Work task >> Below are some records. Retype exactly the lines from the one containing "histogram displays a" through the one containing "background: #b91c1c ->", both included, skipping every picture.

Supplied information >>
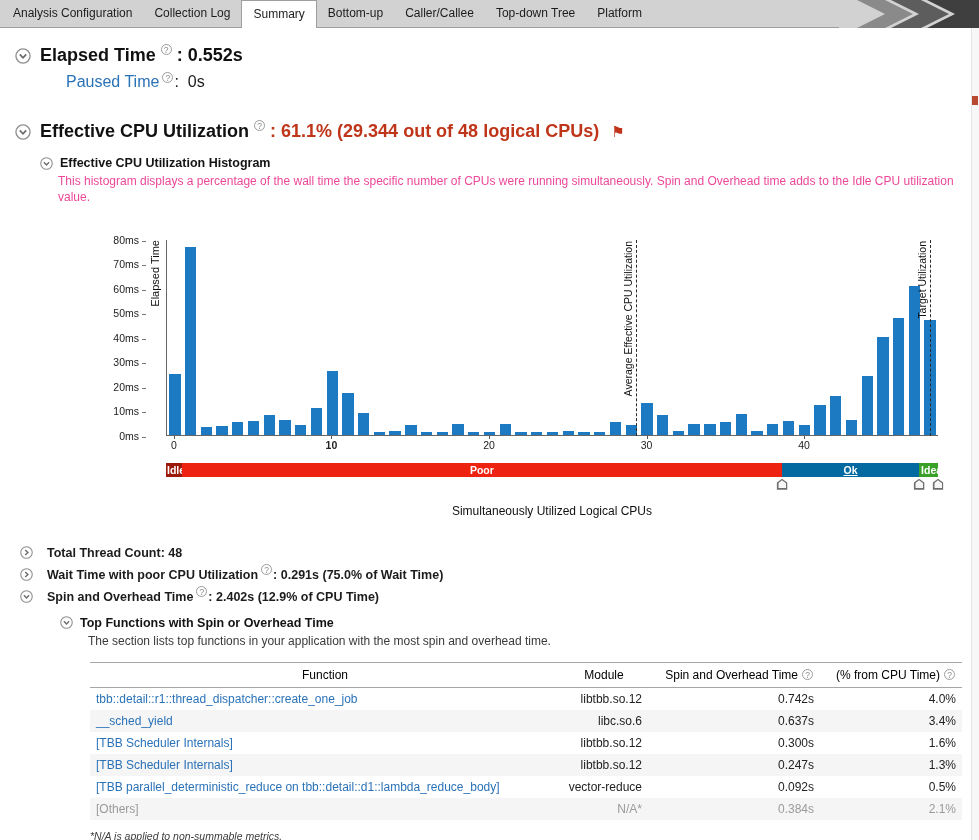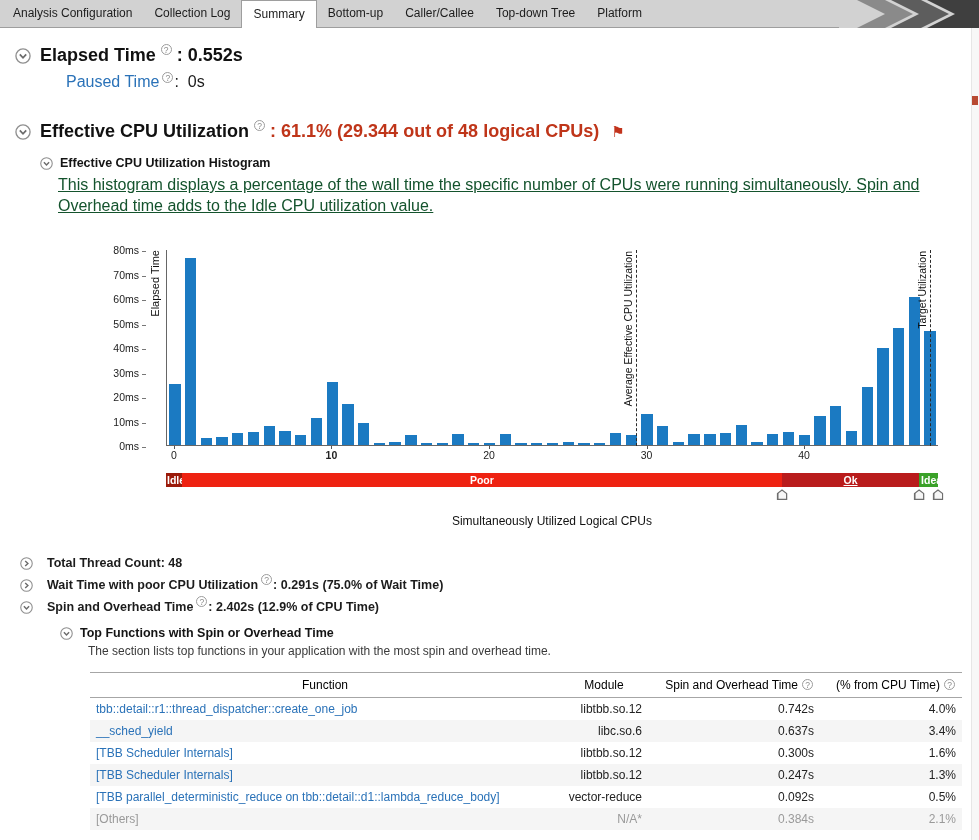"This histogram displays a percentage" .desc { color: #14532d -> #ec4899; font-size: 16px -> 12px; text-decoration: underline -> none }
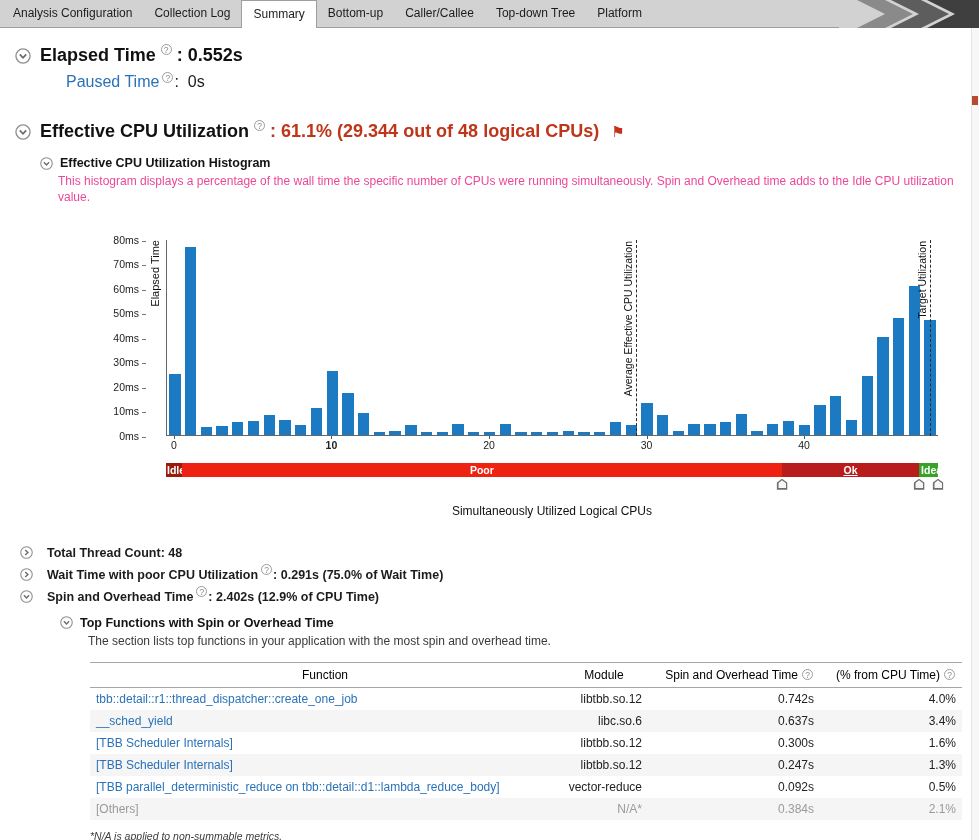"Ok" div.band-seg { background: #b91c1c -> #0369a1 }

==

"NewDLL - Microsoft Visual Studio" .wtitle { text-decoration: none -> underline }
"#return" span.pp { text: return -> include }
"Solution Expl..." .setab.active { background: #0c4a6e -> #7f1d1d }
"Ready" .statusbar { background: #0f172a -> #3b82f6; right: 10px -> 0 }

---

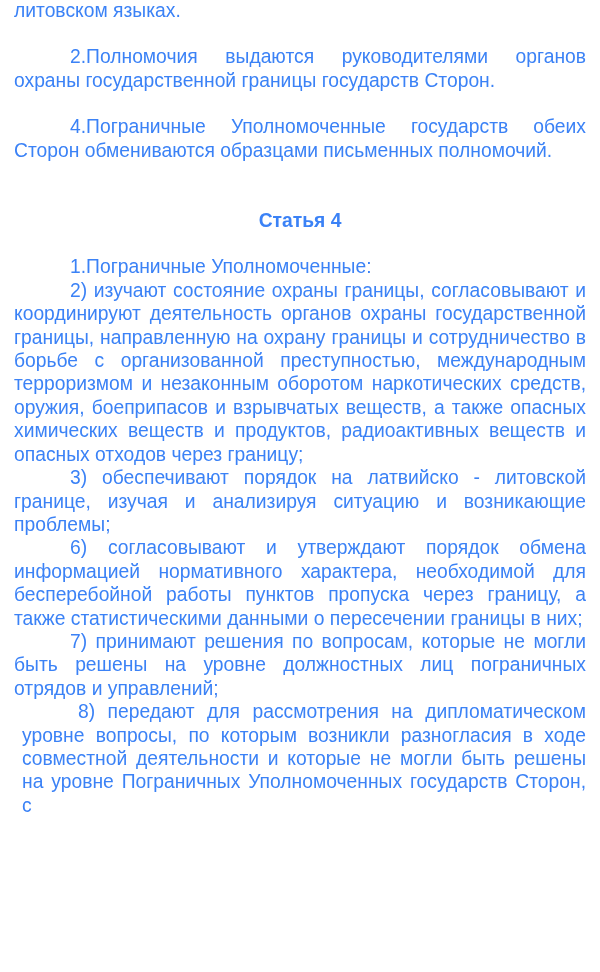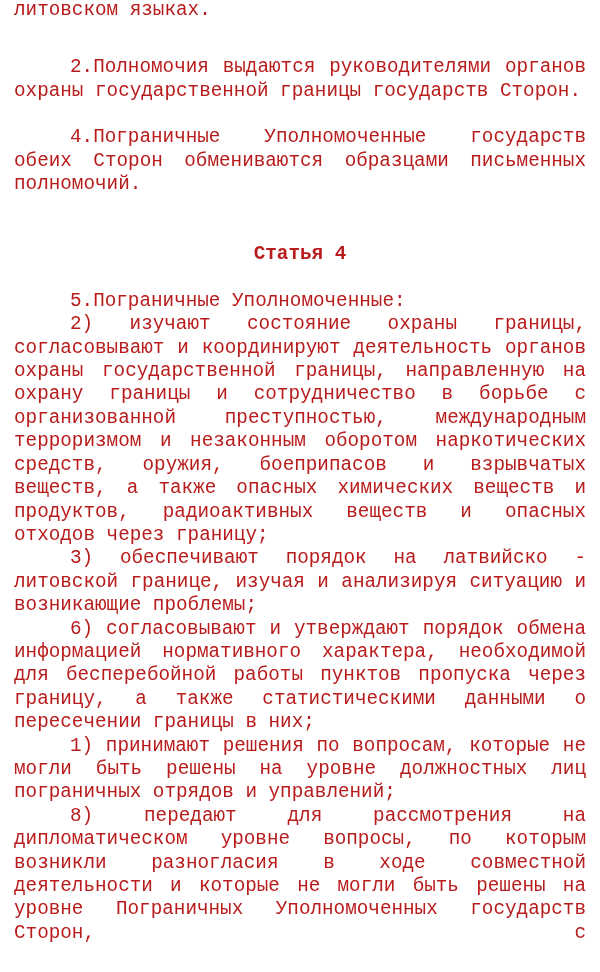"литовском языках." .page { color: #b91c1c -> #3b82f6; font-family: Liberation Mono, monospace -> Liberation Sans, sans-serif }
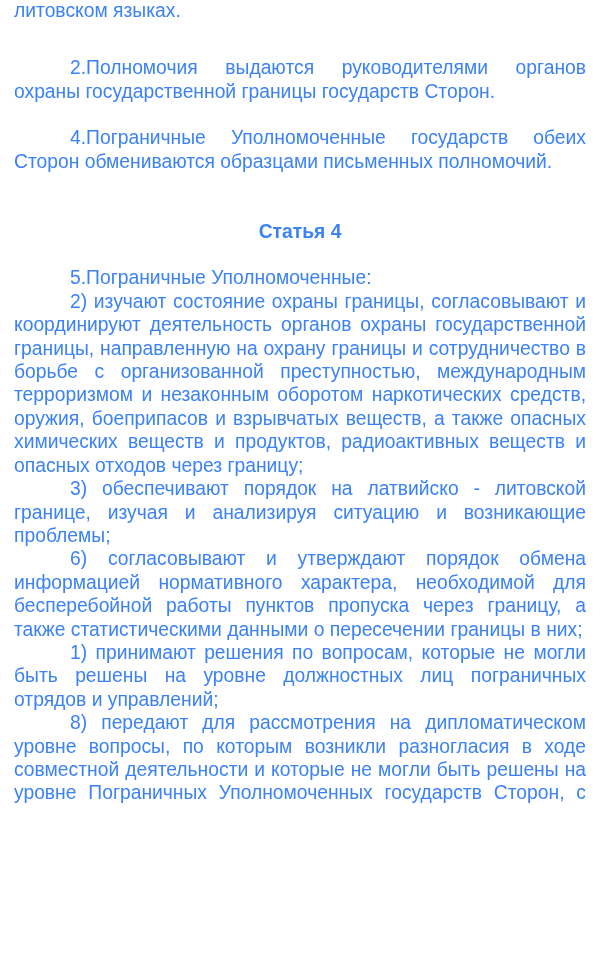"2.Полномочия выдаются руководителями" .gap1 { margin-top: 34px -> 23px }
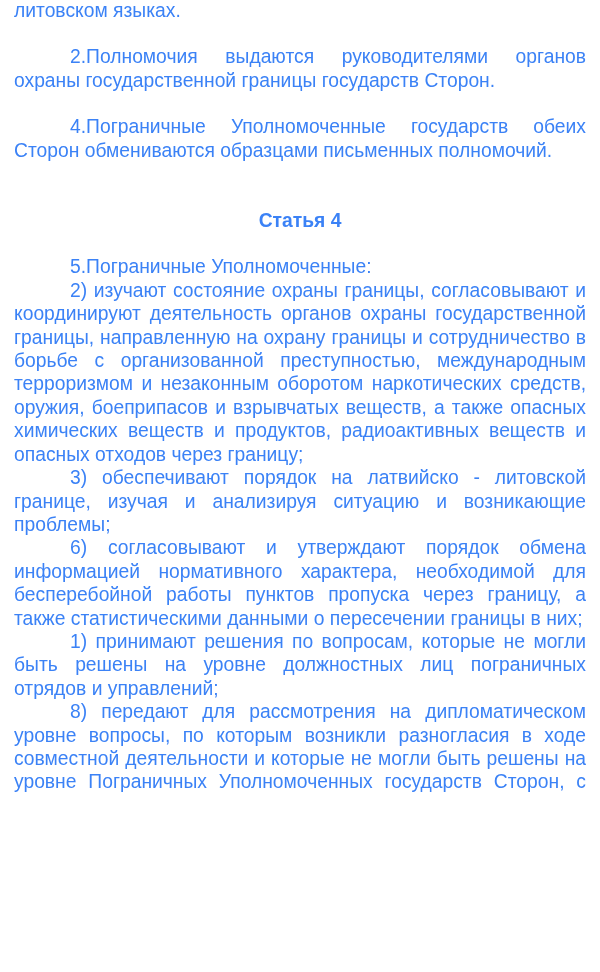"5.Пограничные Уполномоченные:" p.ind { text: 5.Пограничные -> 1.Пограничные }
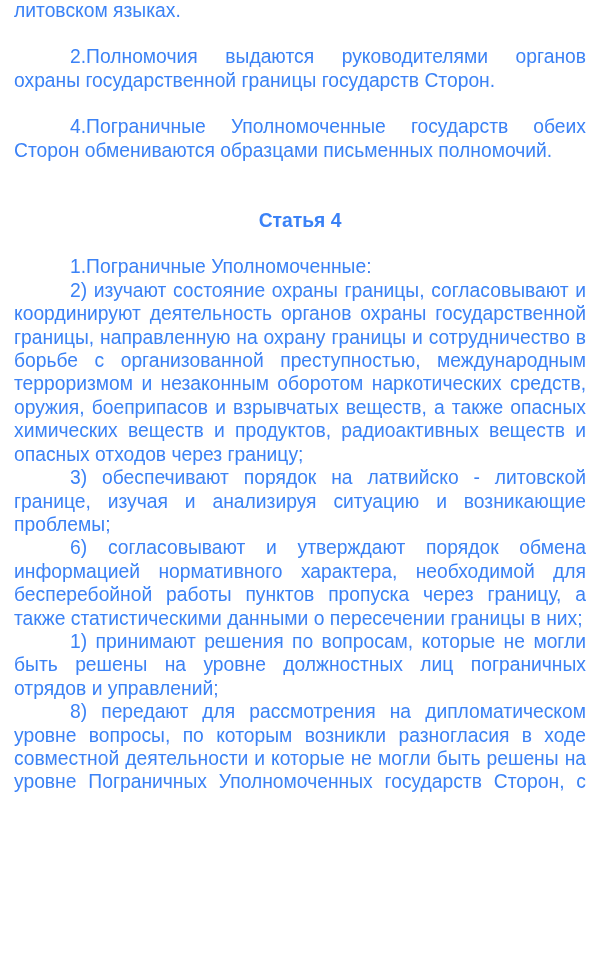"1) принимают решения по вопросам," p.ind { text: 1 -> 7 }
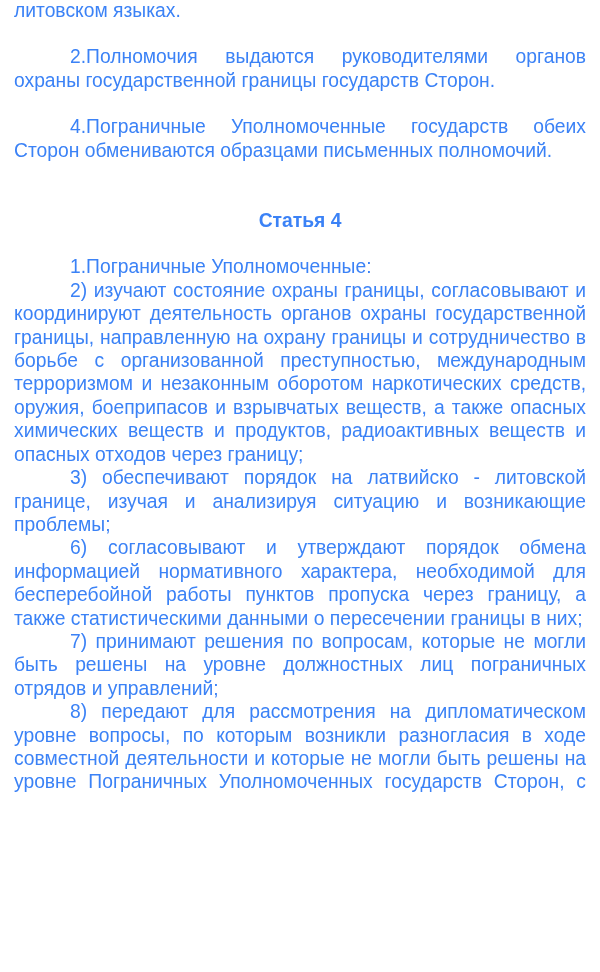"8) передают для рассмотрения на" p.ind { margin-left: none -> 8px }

Written solution >>
"This histogram displays a percentage" .desc { color: #14532d -> #ec4899; font-size: 16px -> 12px; text-decoration: underline -> none }
"Ok" div.band-seg { background: #b91c1c -> #0369a1 }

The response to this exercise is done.